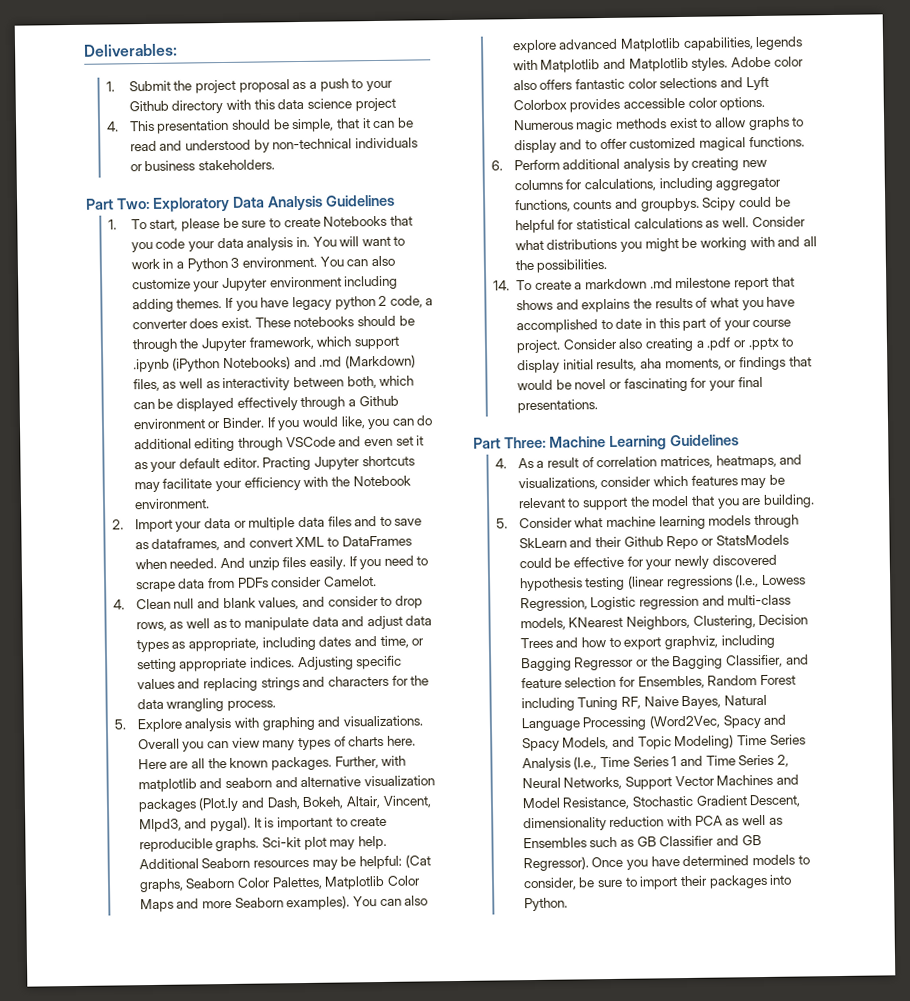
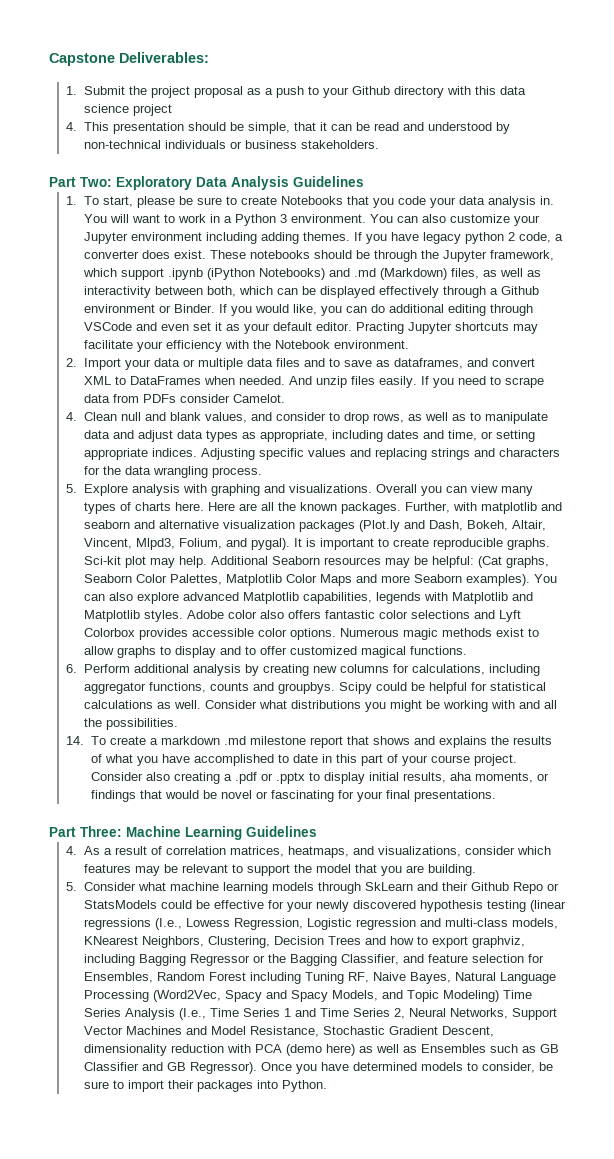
(84, 50) none -> [49,53,115,66] Capstone
(182, 825) none -> [178,538,222,549] Folium,
(723, 820) none -> [285,1044,355,1056] (demo here)

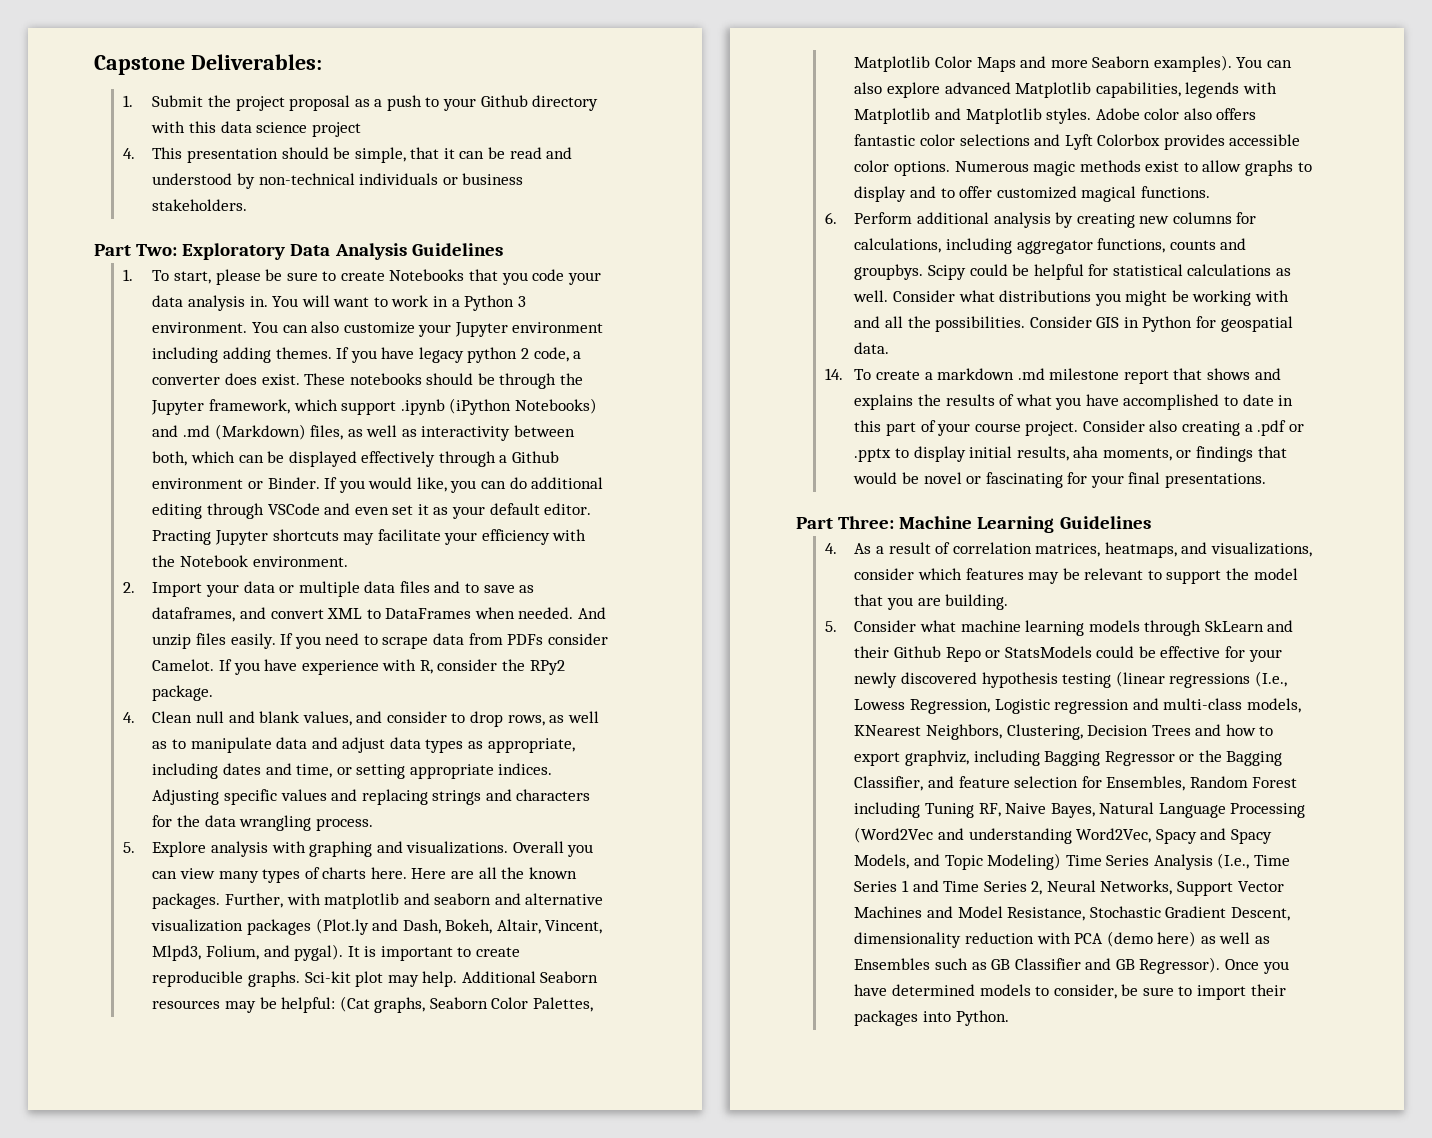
(285, 398) none -> [218,659,565,675] [152,685,214,701] If you have experience with R, consider the RPy2 package.
(178, 724) none -> [1029,316,1293,332] [854,342,890,354] Consider GIS in Python for geospatial data.
[152,990,221,1002] (Word2Vec, -> [854,827,1152,844] (Word2Vec and understanding Word2Vec,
====
(Your instructions) Above are the records; copy from them only the lines starting at the one containing "(723, 820) none" and ending at the one containing "(178, 724) none", exactly and without pictures.

(Expected answer)
(723, 820) none -> [285,1044,355,1056] (demo here)

(285, 398) none -> [218,659,565,675] [152,685,214,701] If you have experience with R, consider the RPy2 package.
(178, 724) none -> [1029,316,1293,332] [854,342,890,354] Consider GIS in Python for geospatial data.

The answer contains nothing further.